In new testimony on the eve of the scam's collapse, DiPascali said O'Hara and Perez sought payment in diamonds after announcing in 2006 they were "uncomfortable" with continuing to produce the falsified records that successfully deceived four sets of auditors in two years.

They delivered the request after declaring, "they didn't want their fingerprints on this crap any longer," said DiPascali, who pleaded guilty and cooperated with prosecutors in hopes of winning a lenient sentence.

"Where am I gonna get a bag of diamonds?" DiPascali said he snapped in reply.

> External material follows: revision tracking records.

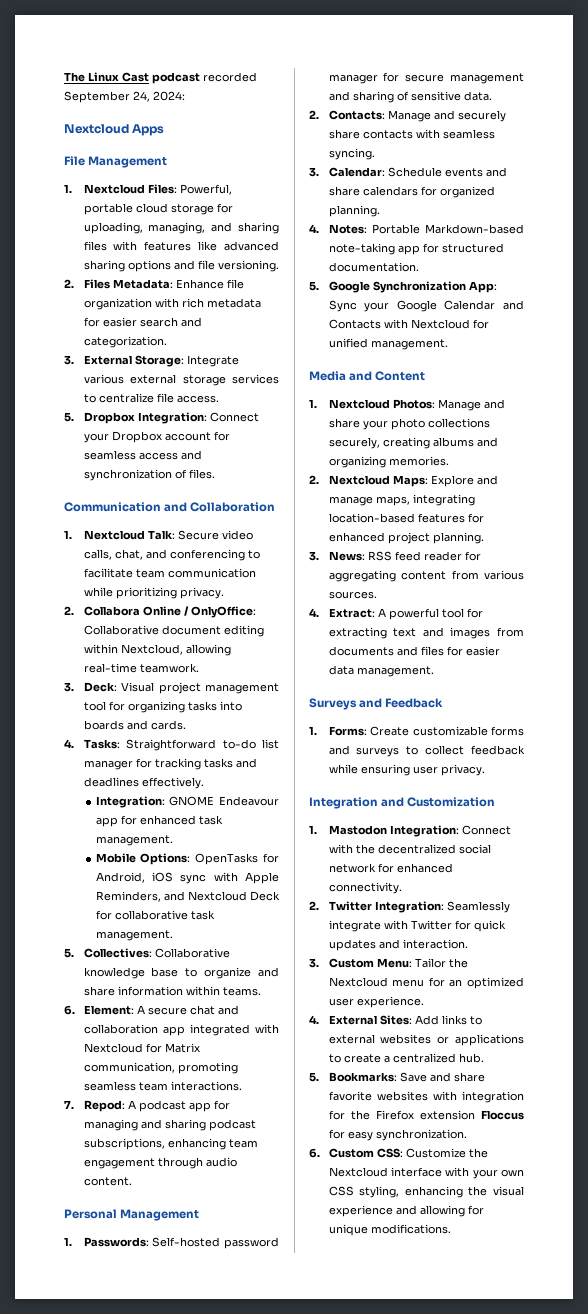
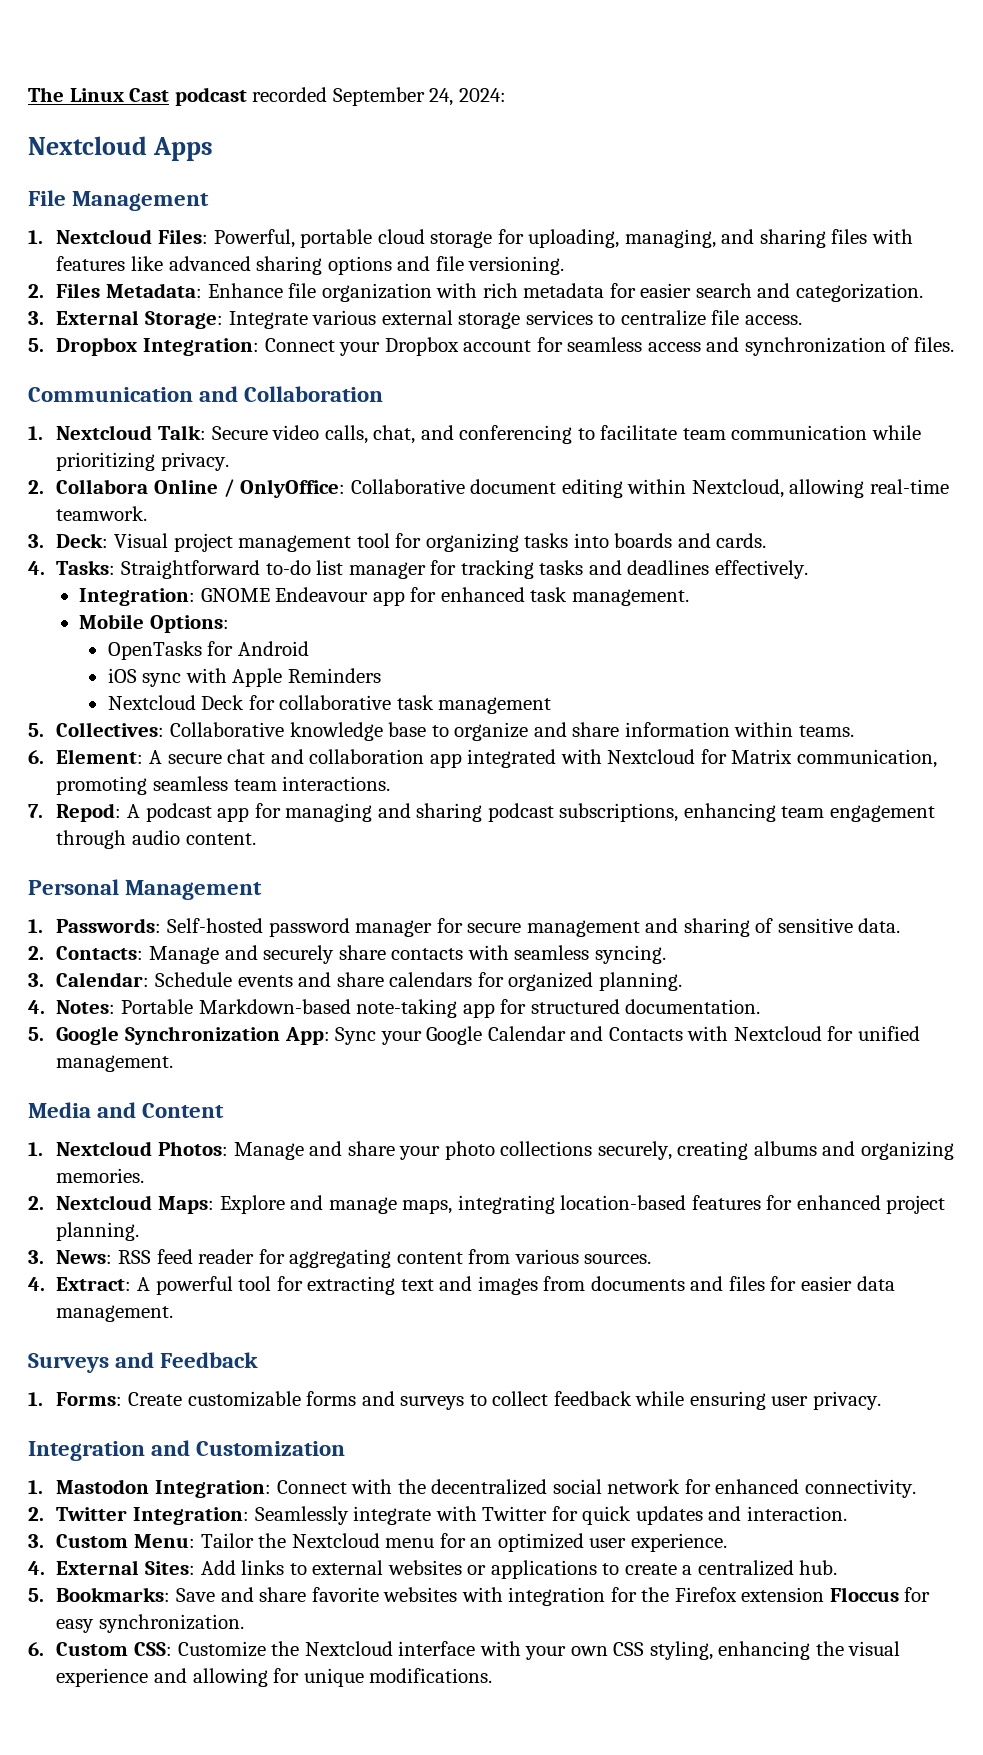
- Mobile Options: OpenTasks for Android, iOS sync with Apple Reminders, and Nextcloud Deck for collaborative task management.
+ Mobile Options:
+ OpenTasks for Android
+ iOS sync with Apple Reminders
+ Nextcloud Deck for collaborative task management

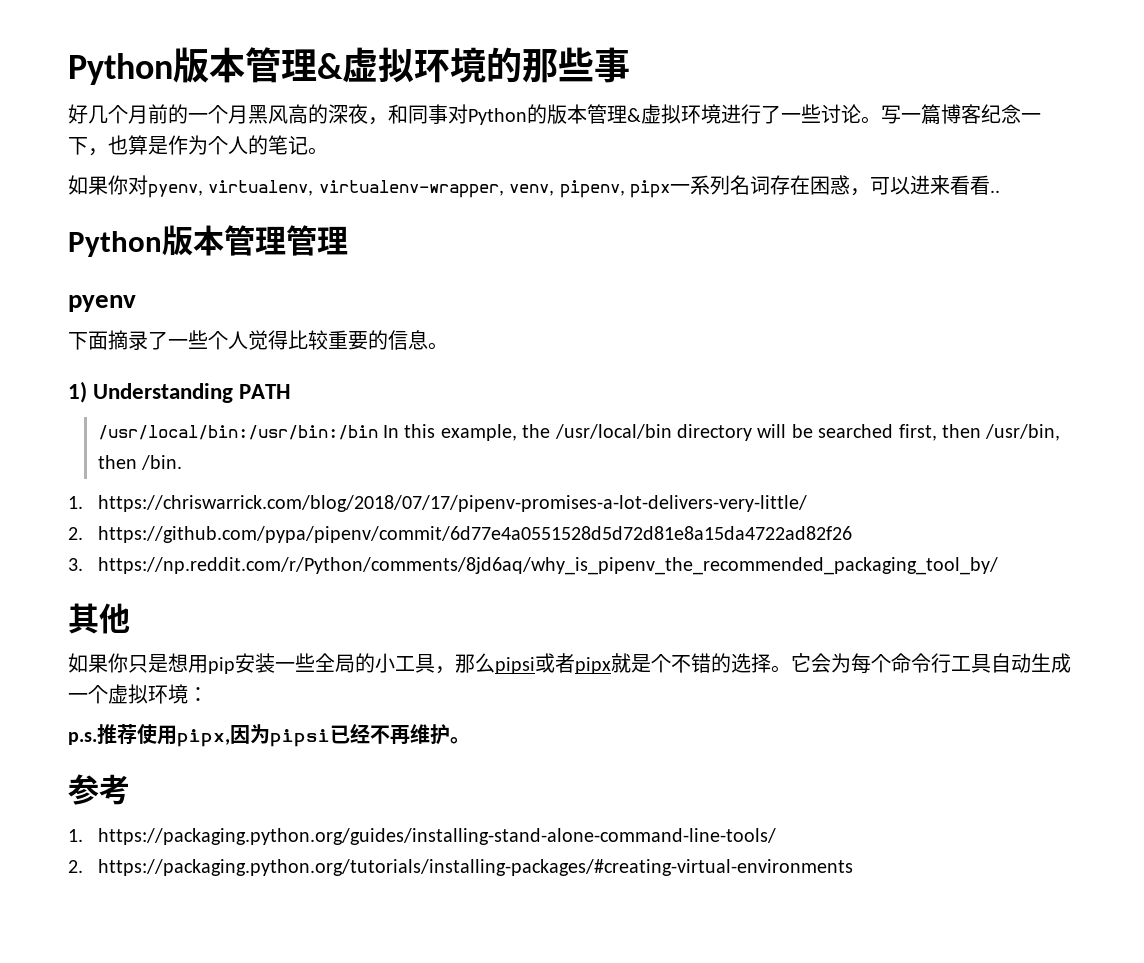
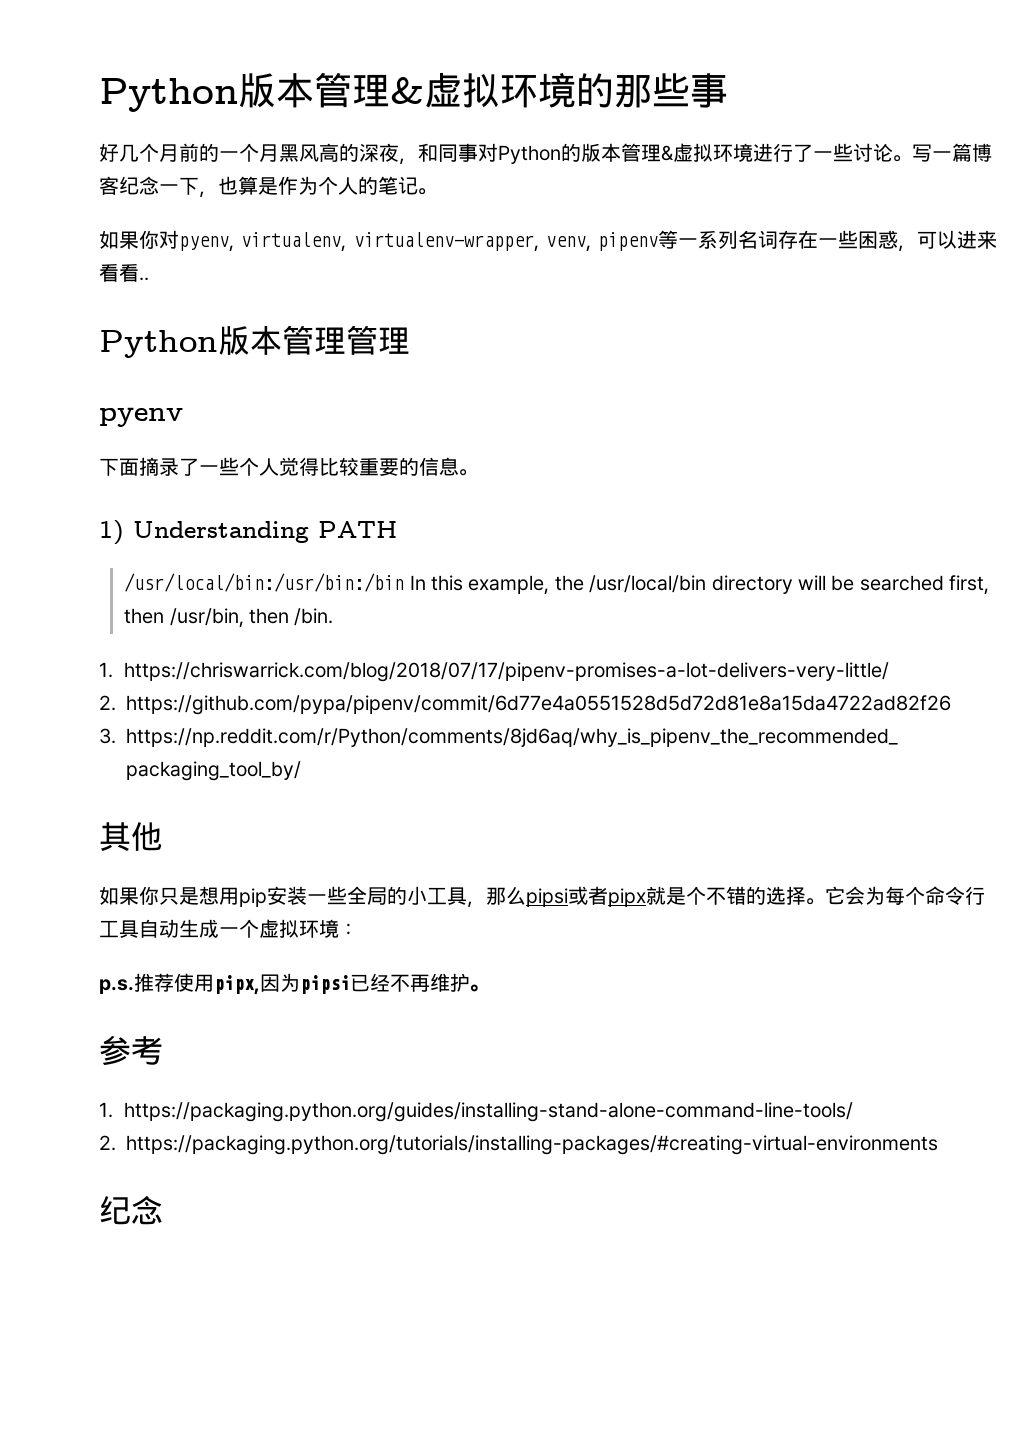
- 如果你对pyenv, virtualenv, virtualenv-wrapper, venv, pipenv, pipx一系列名词存在困惑，可以进来看看..
+ 如果你对pyenv, virtualenv, virtualenv-wrapper, venv, pipenv等一系列名词存在一些困惑，可以进来看看..
  2. https://packaging.python.org/tutorials/installing-packages/#creating-virtual-environments
+ 纪念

Instead, testifying that a "belligerent" Madoff told him to do whatever necessary to quell the revolt, DiPascali said he gave O'Hara and Perez a "fairly substantial percentage increase" to their salaries. The pay hikes, on top of previous $100,000 bonuses the programmers got for their efforts, defused the crisis, and the fraud rolled on, DiPascali testified.

The payments weren't unusual. Madoff gave him $800,000 from scam proceeds to finance construction of a more than $2 million New Jersey home, admitted DiPascali. He said he got millions more in ill-gotten funds to buy a series of ever-bigger boats - culminating with a 61-foot sport fisherman yacht that was ultimately seized by federal marshals.

Defense lawyers are expected grill the ex-Madoff aide later this week in cross-examination.

But Madoff, the now 75-year-old fraud mastermind - who DiPascali said wept as he confessed he was out of money five years ago - will have to wait for trial updates. He's serving a 150-year prison term in a North Carolina federal lockup.